■ Exercise
Return each line of the entries that mentions the word "justify".

= = = = =

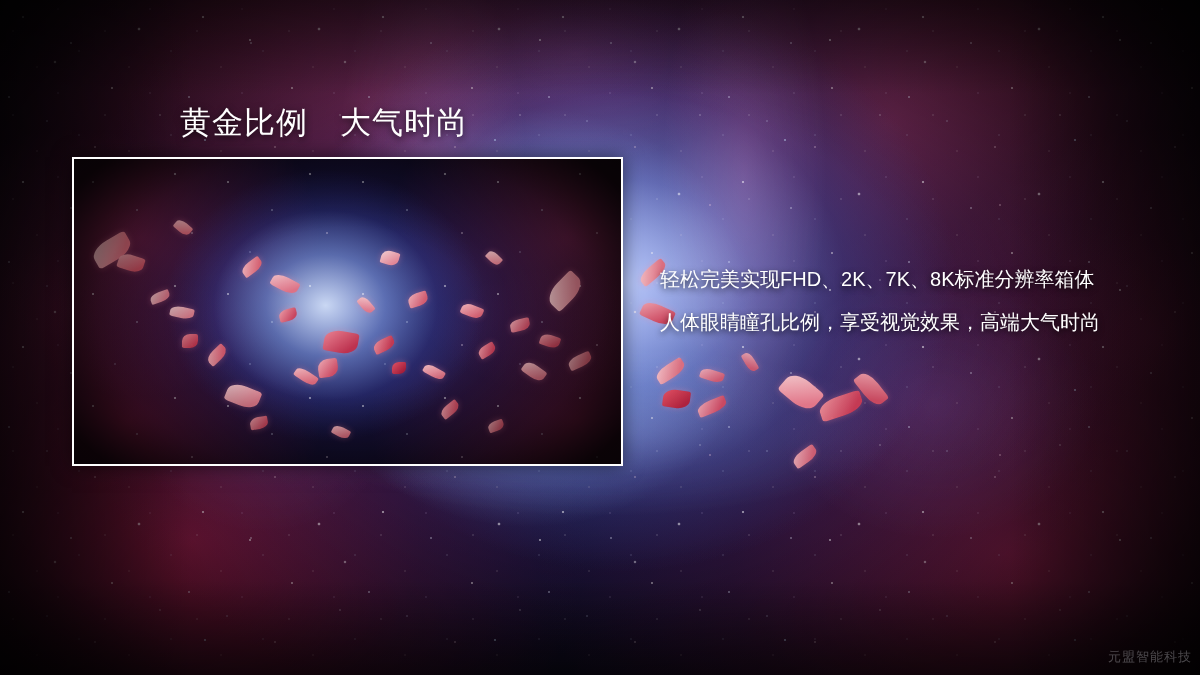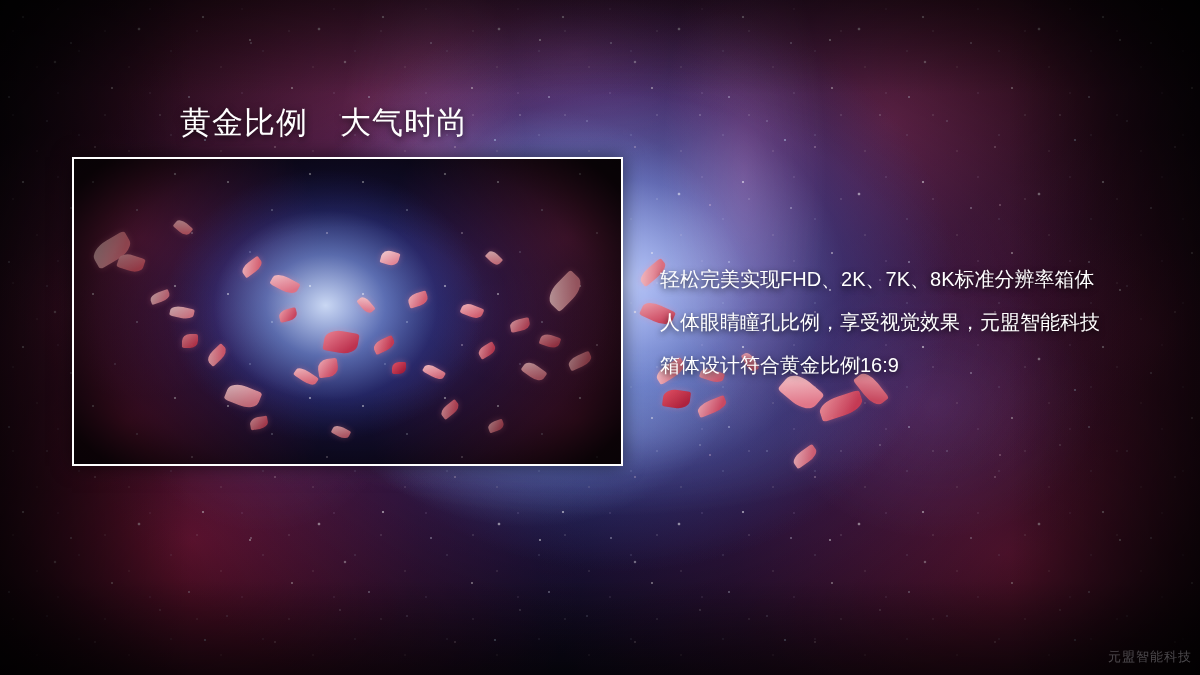--- a/index.html
+++ b/index.html
@@ -178,19 +178,18 @@
           <div class="petal" style="left: 414px; top: 262px; width: 16px; height: 10px; opacity: 0.95; transform: rotate(-20deg); background: linear-gradient(135deg, rgb(245, 181, 186) 0%, rgb(215, 86, 106) 78%);"></div>
         </div>
       <div id="panel-vig"></div>
     </div>
   </div>
 
   <div id="title">黄金比例　大气时尚</div>
 
   <div id="body-text">
     <div class="body-line">轻松完美实现FHD、2K、7K、8K标准分辨率箱体</div>
-    <div class="body-line">人体眼睛瞳孔比例，享受视觉效果，元盟智能科技</div>
-    <div class="body-line">箱体设计符合黄金比例16:9</div>
+    <div class="body-line">人体眼睛瞳孔比例，享受视觉效果，高端大气时尚</div>
   </div>
 
   <div id="watermark">元盟智能科技</div>
 
 </div>
 
 </body></html>

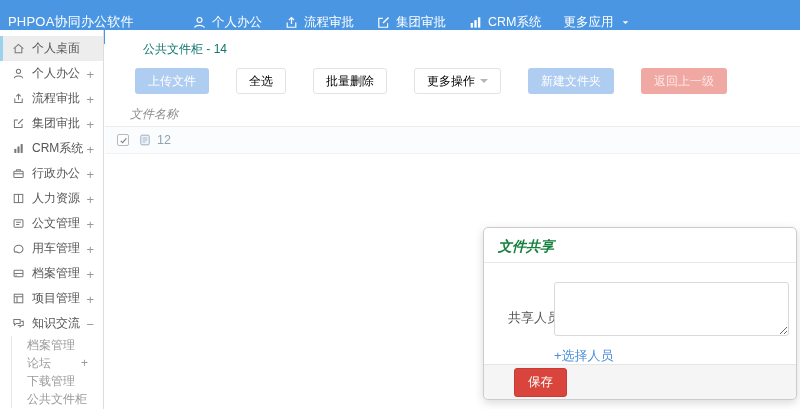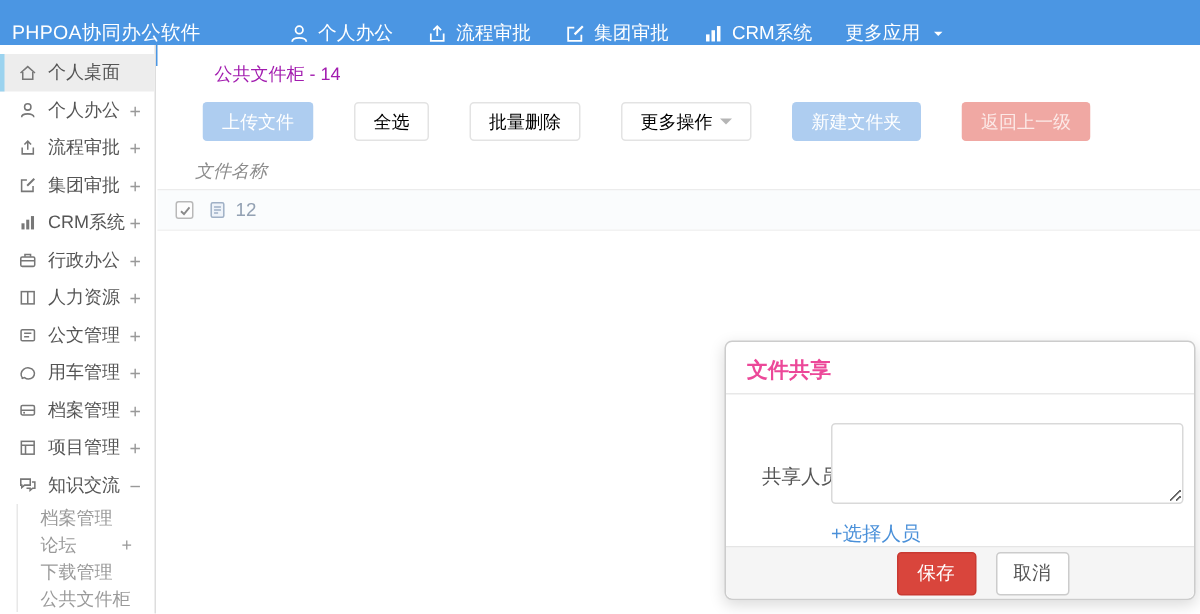--- a/index.html
+++ b/index.html
@@ -30,21 +30,21 @@
   .side-item .expand { position:absolute; right:9px; top:50%; transform:translateY(-50%);
     color:#999; font-size:13px; }
   .side-item.active { background:#ededed; border-left:3px solid #9bd3ef; padding-left:9px; }
   .subnav { margin-left:11px; border-left:1px solid #e8e8e8; }
   .sub-item { position:relative; height:18px; display:flex; align-items:center;
     padding-left:15px; color:#9a9a9a; font-size:12px; cursor:pointer; }
   .sub-item .expand { position:absolute; right:15px; color:#999; font-size:12px; }
 
   
   .content { position:absolute; left:105px; top:30px; right:0; bottom:0; background:#fff; }
-  .breadcrumb { display:flex; align-items:flex-start; padding:11px 0 0 16px; color:#a21caf; }
+  .breadcrumb { display:flex; align-items:flex-start; padding:11px 0 0 16px; color:#0f766e; }
   .breadcrumb .ico { width:15px; height:15px; margin-right:7px; color:#edc87e; }
   .toolbar { display:flex; align-items:center; padding-left:14px; margin-top:10px; }
   .btn { height:26px; display:inline-flex; align-items:center; border-radius:3px;
     font-size:12px; padding:0 12px; margin-right:11px; cursor:pointer; border:1px solid transparent;margin-left:16px; }
   .btn-primary { background:#aecdf0; color:#fff; }
   .btn-default { background:#fff; border-color:#e3e3e3; color:#000000;font-family:Liberation Mono, monospace; }
   .btn-danger  { background:#f0a8a3; color:#fce9e7; }
   .btn .caret { width:0; height:0; border-left:4px solid transparent; border-right:4px solid transparent;
     border-top:4px solid #b5b5b5; margin-left:5px; }
   .ftable { margin-top:8px; }
@@ -56,31 +56,31 @@
     background:#fdfdfd; color:#8a8a8a; display:flex; align-items:center; justify-content:center; }
   .checkbox .ico { width:9px; height:9px; }
   .frow .ficon { width:14px; height:14px; margin-left:9px; color:#9fb0c6; }
   .frow .fname { margin-left:5px; color:#93a1b3; font-size:12.5px; }
 
   
   .modal { position:absolute; left:483px; top:227px; width:314px; height:173px;
     background:#fff; border:1px solid #ccc; border-radius:5px;
     box-shadow:0 3px 10px rgba(0,0,0,.15); }
   .modal-header { height:35px; padding:10px 14px 0; border-bottom:1px solid #e8e8e8; }
-  .modal-title { font-size:14px; font-weight:bold; color:#ec4899; }
+  .modal-title { font-size:14px; font-weight:bold; color:#15803d;font-style:italic; }
   .modal-body { position:relative; height:103px; }
   .field-label { position:absolute; left:24px; top:46px; color:#555; font-size:13px; }
   .share-textarea { position:absolute; left:70px; top:19px; width:235px; height:54px;
     border:1px solid #d9d9d9; border-radius:3px; resize:both; font-family:inherit;
     font-size:12px; color:#555; outline:none; background:#fff; }
   .select-link { position:absolute; left:70px; top:84px; color:#4a90d9; font-size:13px;
     cursor:pointer; text-decoration:none; }
   .modal-footer { position:absolute; left:0; right:0; bottom:0; height:35px;
     background:#f5f5f5; border-top:1px solid #e5e5e5; border-radius:0 0 5px 5px;
-    display:flex; align-items:center; justify-content:center; }
+    display:flex; align-items:center; }
   .btn-save { background:#d9453c; color:#fff; border:1px solid #c93a32; border-radius:3px;
     font-size:12.5px; padding:5px 13px; margin-left:30px; margin-right:13px; cursor:pointer; }
   .btn-cancel { background:#fff; color:#555; border:1px solid #ccc; border-radius:3px;
     font-size:12.5px; padding:5px 11px; cursor:pointer; }
 </style>
 </head>
 <body>
 
 <div class="topbar">
   <div class="brand">PHPOA协同办公软件</div>
@@ -325,15 +325,14 @@
   <div class="modal-header">
     <span class="modal-title">文件共享</span>
   </div>
   <div class="modal-body">
     <span class="field-label">共享人员</span>
     <textarea class="share-textarea" value="" style=""></textarea>
     <a class="select-link">+选择人员</a>
   </div>
   <div class="modal-footer">
     <button class="btn-save">保存</button>
-    <button class="btn-cancel">取消</button>
   </div>
 </div>
 
 </body></html>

= = = = =

■ Solution below
     background:#fdfdfd; color:#8a8a8a; display:flex; align-items:center; justify-content:center; }
-    display:flex; align-items:center; justify-content:center; }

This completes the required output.